Os contos maravilhosos contém um ensinamento para crianças e adultos. À criança dizem que a vida é estranha, e que terá que enfrentar-se com numerosos perigos ao crescer, mas que se é nobre e generoso conseguirá sair adiante; e ao adulto, que não deve abandonar de todo sua infância, pois sua vida se empobrecerá se o fizer. “Somos todos”, escreveu Ortega, “em diferente medida, como a cascavel, criaturas duplas, com uma couraça externa que aprisiona um núcleo íntimo sempre agitado e vivo. E do mesmo modo que com a cascavel, o melhor de nós está no som que a criança interior faz ao dar um salto para libertar-se e chocar com as paredes de sua prisão”.

Ninguém pode discutir o papel que a escola pública representou nesta reivindicação da autonomia da infância, nem o esforço que varias gerações de professores se viram obrigados a realizar para conseguir um ensino que não se dirija a uma criança privilegiada mas à criança única, a essa criança que no fundo são todas as crianças, independentemente de seu sexo, classe, raça, religião ou capacidade.

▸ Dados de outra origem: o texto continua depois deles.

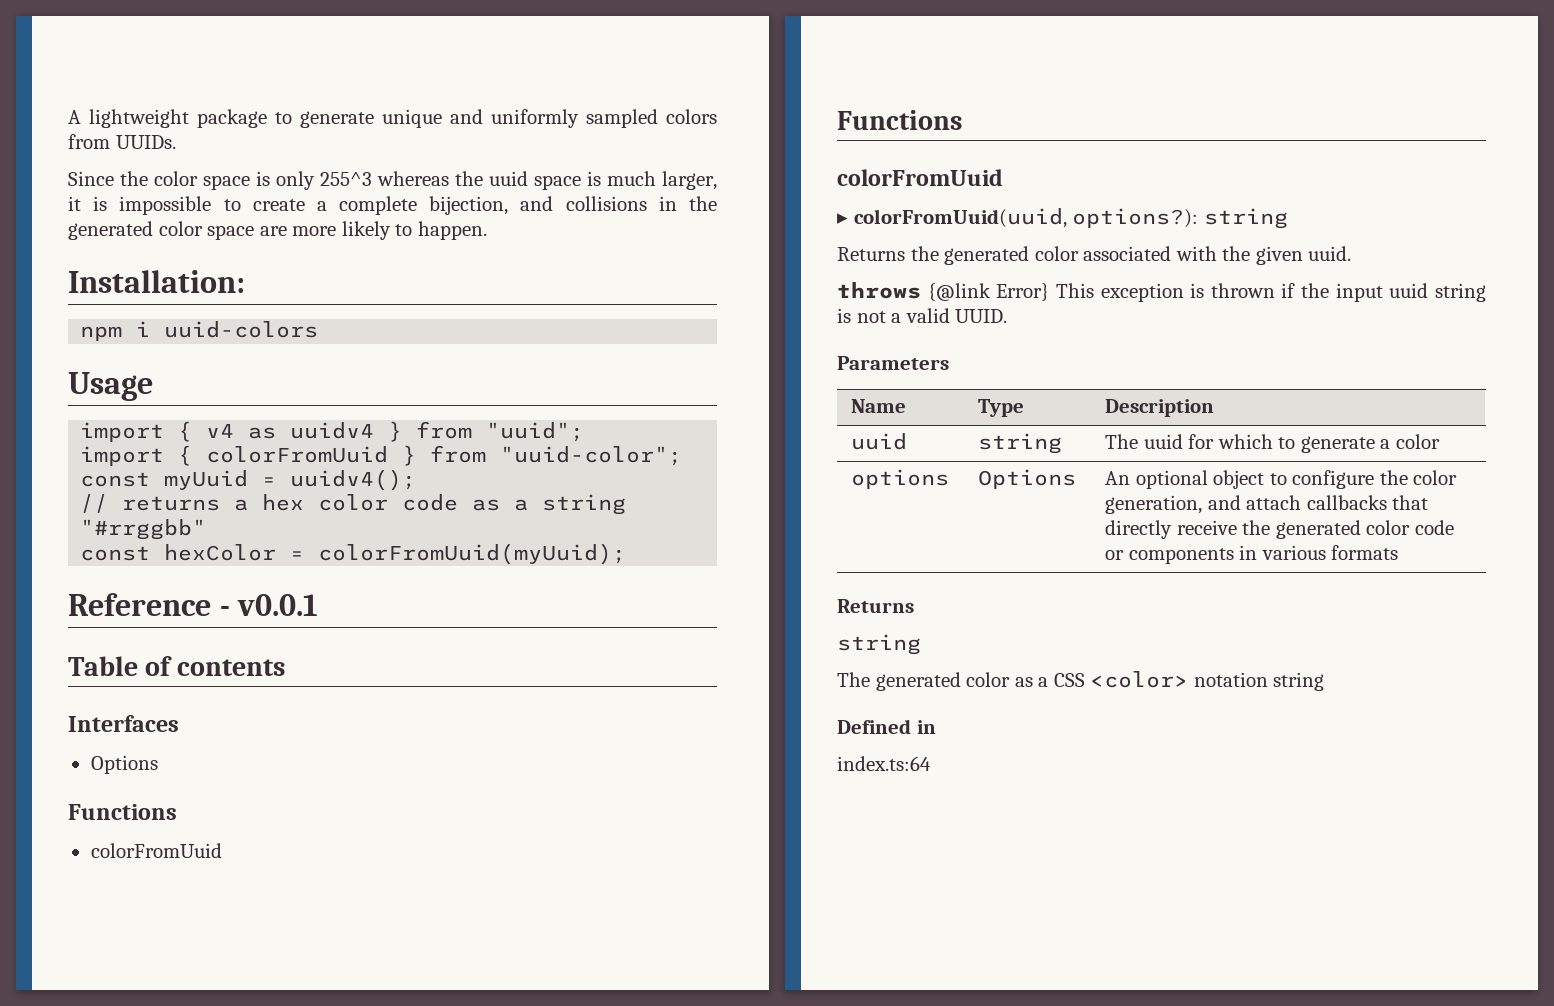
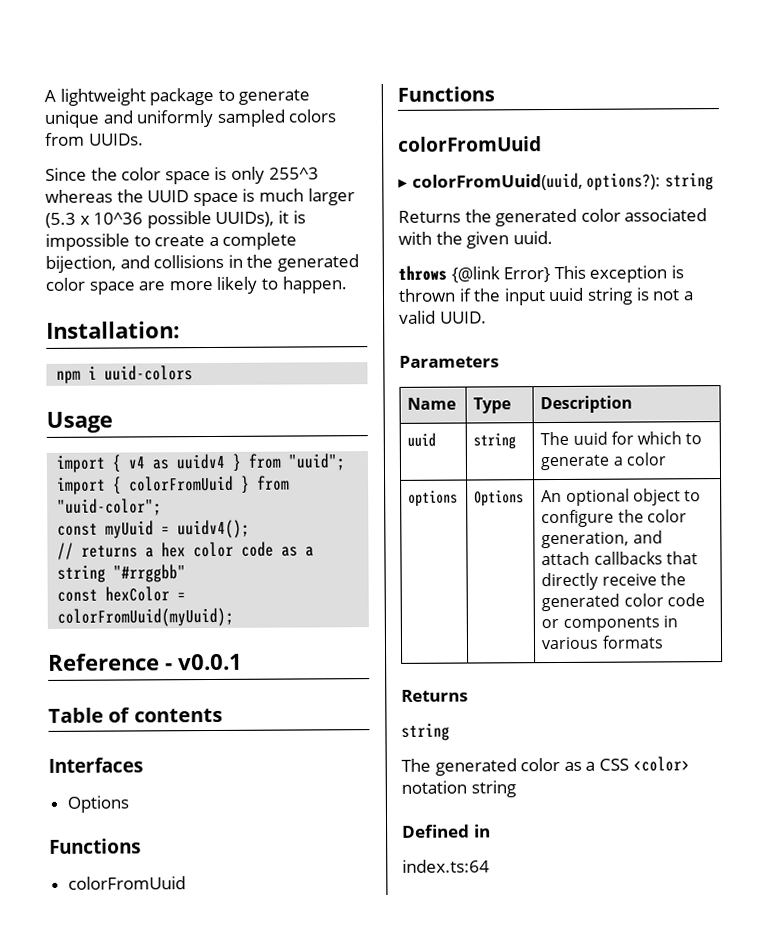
- Since the color space is only 255^3 whereas the uuid space is much larger, it is impossible to create a complete bijection, and collisions in the generated color space are more likely to happen.
+ Since the color space is only 255^3 whereas the UUID space is much larger (5.3 x 10^36 possible UUIDs), it is impossible to create a complete bijection, and collisions in the generated color space are more likely to happen.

O ensino deve ser público, laico e, como afirma o professor Federico Martín Nebreda, literário. Somente sendo público se assegurará a igualdade de oportunidades, e a atenção aos menos favorecidos; somente sendo laico, seus valores serão os princípios universais da razão e não serão ditados por nenhuma igreja nem sujeitos a dogmas particulares. E somente sendo literária o adulto aceitará colocar-se no lugar das crianças e ver por seus olhos. Porque é verdade que as crianças vão à escola para aprender una série determinada de saberes, matemática, geografia, ciências naturais, mas também a falar com essa voz que pertence somente a elas e que é preciso saber escutar.

À educação racional, baseada na transmissão ordenada de conhecimentos objetivos, deve acrescentar-se outra, baseada no amor e no reconhecimento do valor e do mistério da infância. Montaigne não aprovava a tendência de fazer caretas aos recém-nascidos, por considerar que careciam de toda atividade mental e eram indignos de nosso amor, chegando a não suportar que lhes dessem de comer em sua presença, e durante muito tempo a criança que era muito pequena para participar da vida dos adultos era considerada um ser inferior que devia permanecer no âmbito doméstico e das mulheres. Mas a criança é algo mais que uma criatura imperfeita a que é preciso levar pela mão até que se transforme em alguém semelhante a nós. A criança, como disse a psicanalista Françoise Dolto, é o médium da realidade. Sua voz, como a do poeta, é outra voz, a voz que nos situa no âmbito dessas experiências básicas, a do conhecimento, a do amor, a da imaginação, sem as quais nosso coração se esgotaria inevitavelmente.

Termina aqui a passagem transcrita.